Russian Black Rye Bread :

This recipe was originally intended to be made in a conventional oven but I am not really a bread maker so I adapted it to work in my home bread machine. It works fine. I have eaten this bread that was made in a conventional oven and the results are very similar either way. Adjust the amount of water as noted below.

DRY INGREDIENTS:
onion powder - 3 tbs.
salt - 1/2 tsp.
unsweetened cocoa - 2 tbs.
caraway seed - 1 tbs.
fennel seed - 1 tsp.
wheat bran - 1/2 cup
rye flour - 1 cup
white wheat flout - 3-1/2 cups (use premium quality flour).
yeast - 3 tsp.

LIQUID INGREDIENTS:
fruit juice concentrate (orange) - 2 tbs.
molasses - 3 tbs.
vinegar - 3 tbs.
water - 1-1/2 cups (use 1-1/3 cups of you are using a conventional oven).

To make this recipe in a bread machine, mix the dry ingredients in one bowl and the liquid ingredients in another. Pour the liquid ingredients in the machine first and then pour in the dry ingredients. Select the machine's program for rye or whole wheat bread.
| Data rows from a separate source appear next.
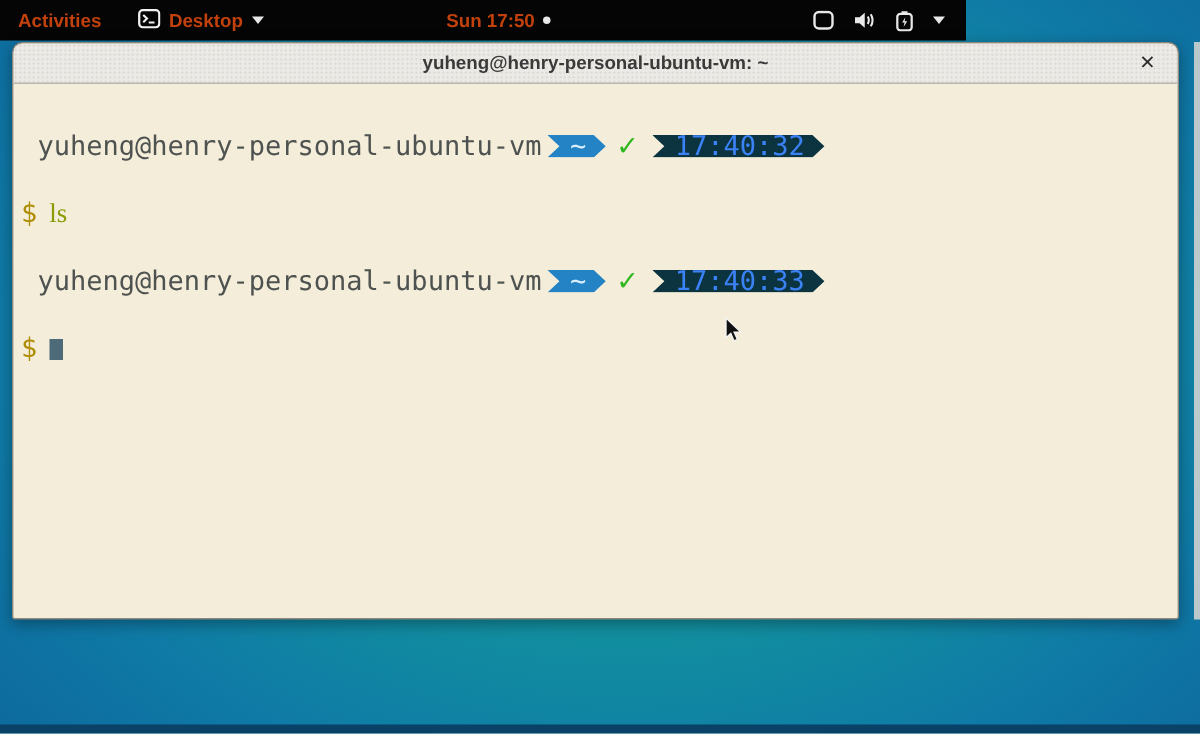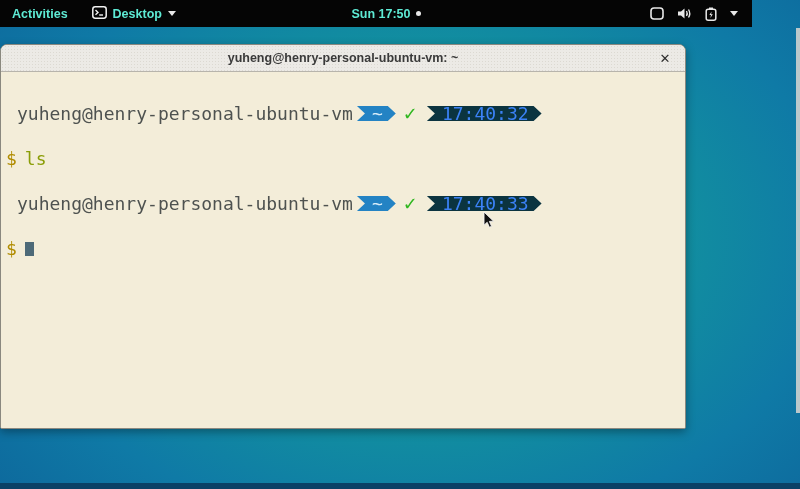--- a/index.html
+++ b/index.html
@@ -12,8 +12,8 @@
   }
   
   .top-bar {
-    position: absolute; top: 0; left: 0; width: 752px; height: 27px;
-    background: #050505; color: #5eead4;
+    position: absolute; top: 0; left: 0; width: 644px; height: 27px;
+    background: #050505; color: #c2410c;
     display: flex; align-items: center;
     font-size: 12.5px; font-weight: 700;
   }

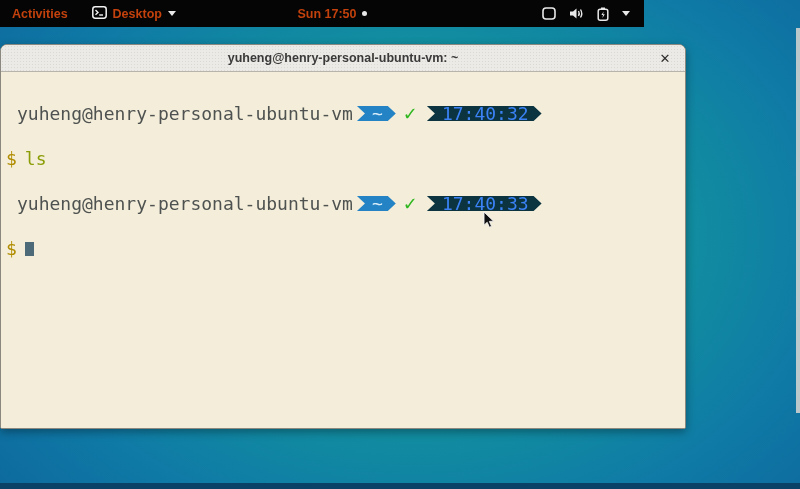--- a/index.html
+++ b/index.html
@@ -28,12 +28,11 @@
   .tri-down { width: 0; height: 0; border-left: 4px solid transparent; border-right: 4px solid transparent; border-top: 5px solid #e8e8e8; }
   
   .window {
-    position: absolute; left: 0; top: 28px; width: 686px; height: 385px;
+    position: absolute; left: 8px; top: 28px; width: 778px; height: 385px;
     border: 1px solid #8a887f; border-radius: 7px 7px 2px 2px;
     box-shadow: 0 3px 10px rgba(0,0,0,0.35);
     display: flex; flex-direction: column; overflow: hidden;
     background: #f3edd9;
-    margin-top: 16px;
   }
   .titlebar {
     height: 27px; flex: 0 0 27px;

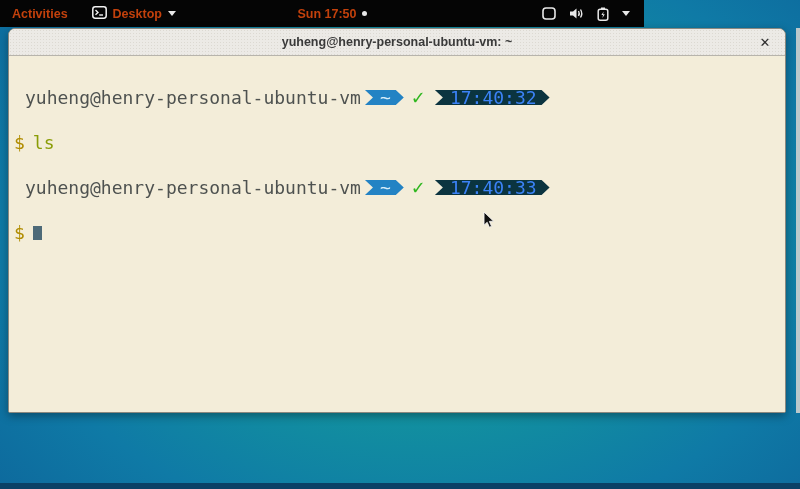--- a/index.html
+++ b/index.html
@@ -66,7 +66,7 @@
   .seg-dark { background: #0b3440; color: #3b82f6; }
   .check { color: #2fb71f; font-weight: 700; margin: 0 5px 0 7px; font-family: "DejaVu Sans", sans-serif; }
   .dollar { color: #b08c00; margin-right: 8px; margin-left: 2px; }
-  .cmd { color: #8a9d07; }
+  .cmd { color: #8a9d07; font-family: Liberation Serif, serif; }
   .ls-line { color: #2aa198; }
   .cursor-block { display: inline-block; width: 9px; height: 14px; background: #4d6a78; }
notes on units of measure:
tsp = teaspoon, 1 tsp = 1/6 fl. oz.
tbs = tablespoon, 1 tbs = 1/2 fl. oz.
1 cup = 8 fl. oz.


----------



## Freeholder (Jun 19, 2004)

My former in-laws have some close friends who are from Russia -- I asked them about the Russian black bread one time, and they said you have to have a special sourdough starter. So any other recipes are not going to get quite the same results.

And the parboiled bread does sound like it might be similar to a bagel recipe.

Kathleen


----------



## NostalgicGranny (Aug 22, 2007)

Sourdough was probably just that family's preference. I've seen lots of Russian black bread recipes and not all were sourdough.

It does sound like this is one of those that was originally made like Boston brown bread in a can.


----------